Since 1998 UK businesses outsourcing marketing services to offshore providers have grappled with how this can de done without breaching the Data Protection Act of that year. Is a compliant data transfer agreement enough or are multiple prior customer disclosures and consents required? A recent official decision suggests things may not be as restrictive as many thought.
Topic: | Data protection |
Who: | The Information Commissioner's Office |
Where: | Wilmslow, Cheshire |
When: | Summer 2005 |
What happened: |
The UK's data protection watchdog, the Information Commissioner's Office, has given advice on the issue of international data transfer which appears to relax a position it had formerly taken on this issue.
The advice arose out of a complaint by an individual that his sensitive personal data, including information relating to his physical or mental health, had been transferred by a company providing him with financial services ("Provider") to a data processor in India ("Processor") without his written consent.
The question asked was whether this breached the terms of the Data Protection Act 1998. The Provider defended its position on the basis that the transfer had taken place pursuant to a written contract in place between itself and Processor.
Data controller/data processor contract
The contact made it clear that the Processor was at all times processing the complainant's data on behalf of and on the instructions of the Provider. This rendered the Processor a "data processor", whilst the Provider was a "data controller."
The DPA requires that all relationships between UK data controllers and data processors, wherever they are located, who are processing personal data on their behalf must be in writing and must deal with particular aspects. These include the data processor holding the data securely and only processing the data pursuant to the instructions of the data controller.
Another hurdle?
So far so good for the Provider. Up to the point of this complaint however, the accepted wisdom had been that despite the existence of such a contract, if personal data was to be transferred out of the European Economic Area ("EEA"), a further regulatory hurdle would have to be surmounted in order to ensure that the transfer was legal.

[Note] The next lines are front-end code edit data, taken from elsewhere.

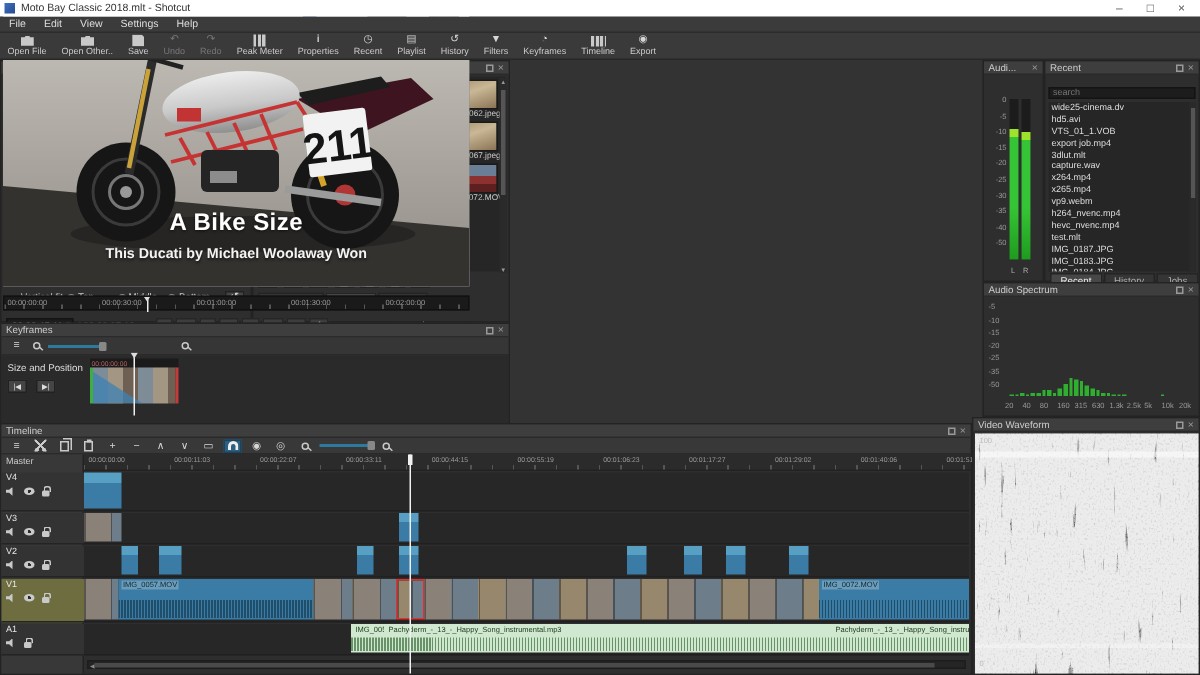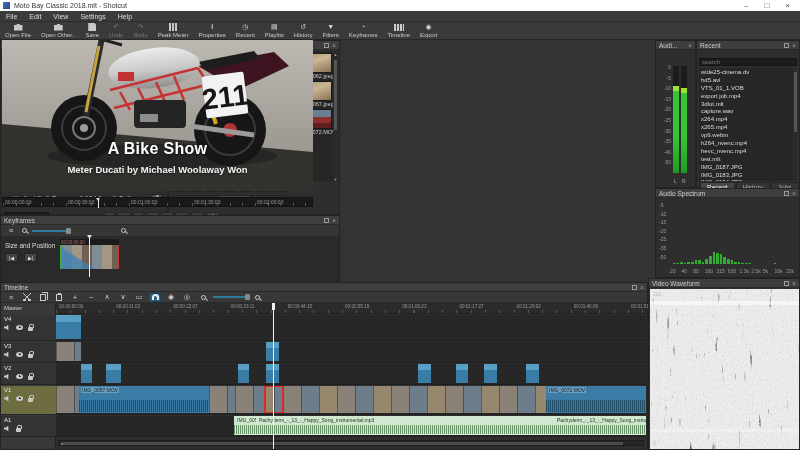"A Bike Show" div.pv-title { text: Show -> Size }
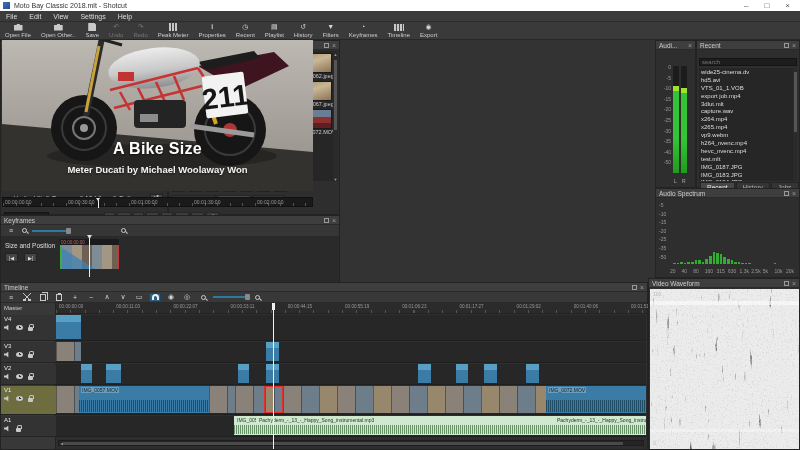"Meter Ducati by Michael Woolaway" div.pv-sub { text: Meter -> This }
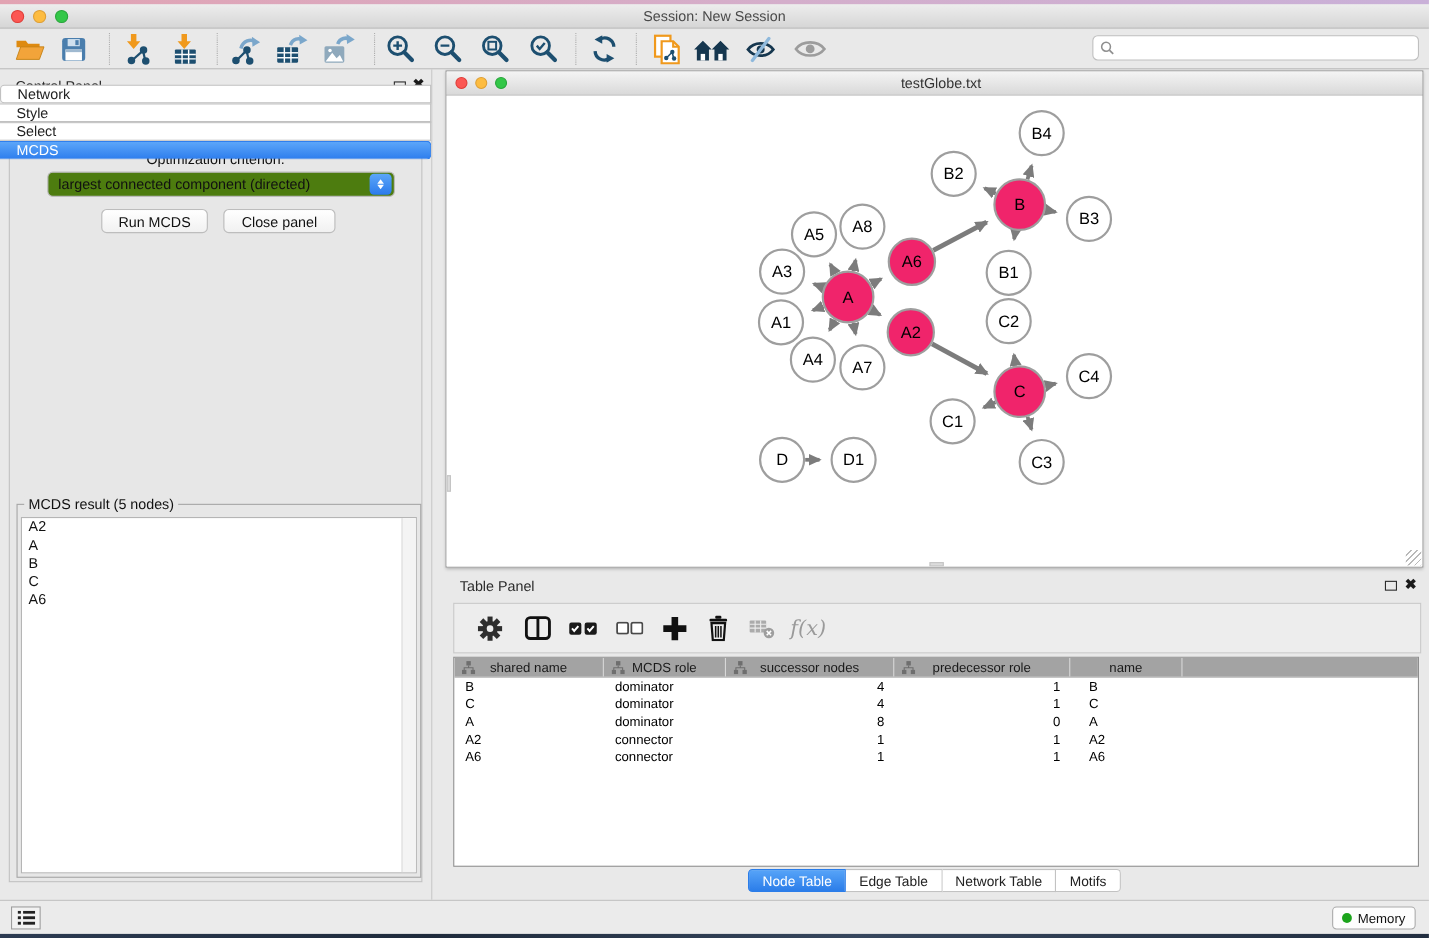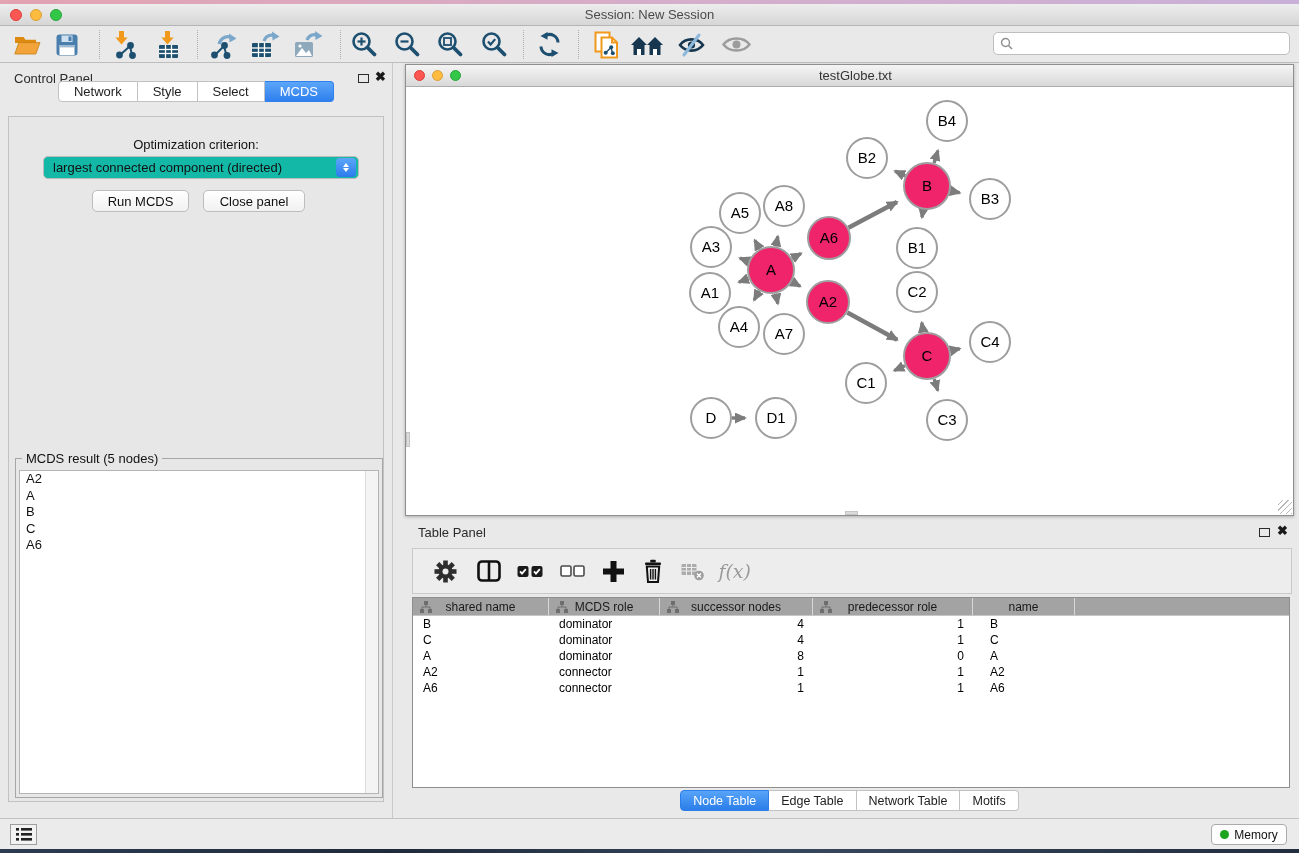"Network" .cp-tabs { flex-direction: none -> column; top: 81px -> 100px }
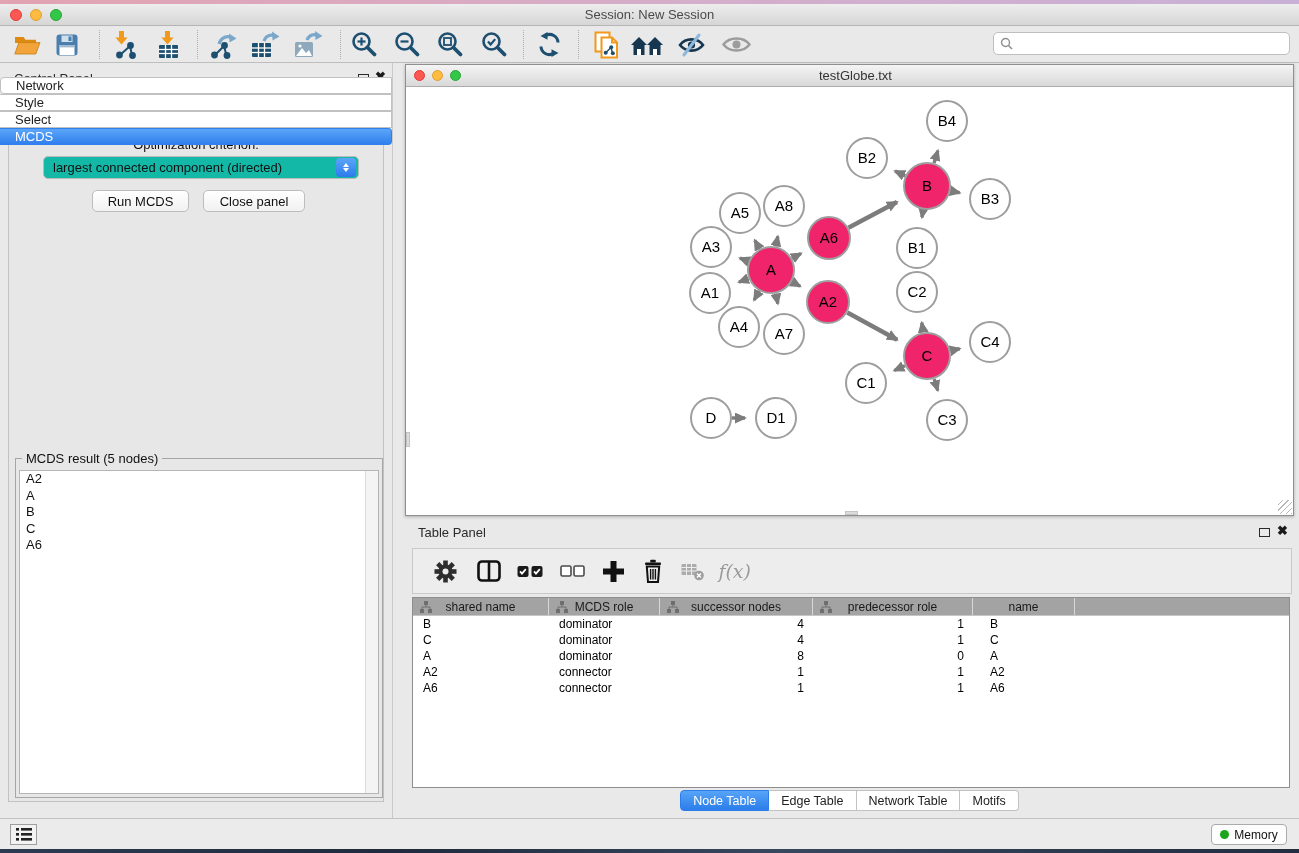"largest connected component (directed)" .opt-select { background: #14b8a6 -> #4d7c0f }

Data Protection Principle Eight renders all transfers of personal data from the UK to locations outside the EEA (EU plus Norway, Iceland and Liechtenstein) illegal unless certain narrow gateways can be passed through. One of these gateways is the data subject's consent. There is also the "fair and lawful" processing required by Data Protection Principle One.
So does this mean that in this particular case, the data subject's explicit consent should have been obtained, by way, for example, of ticking an opt in box, before his data was transferred to India?
Up until recently, the accepted view has been that such explicit consent was required. The recent ICO advice on the complaint in question, however, suggests that its position has changed. In the ICO's view, such explicit consent is not needed provided there is a compliant data controller/data processor agreement in place between the transferor and transferee of the data in question.
The rationale of this is that the UK data controller will remain in control of the personal data at all times. This means that provided valid consent was obtained in the first place from the data subject to his data being used for purposes including those for which his data was transferred to India, no separate, explicit consent is needed before the transfer of the data to India can take place.
Why this matters: |
The "advice" of the ICO on this point is not necessarily legally binding, but this is certainly an encouraging development for those wishing to minimise the extent to which further consents are required from data subjects with whom they deal whilst at the same time wishing to treat customers fairly and ensure customer data is processed only pursuant to their instructions.
It must be borne in mind that this advice only applies to data controller/data processor transfers: where the transfer is from a UK data controller to an ex EEA data controller, different considerations will apply.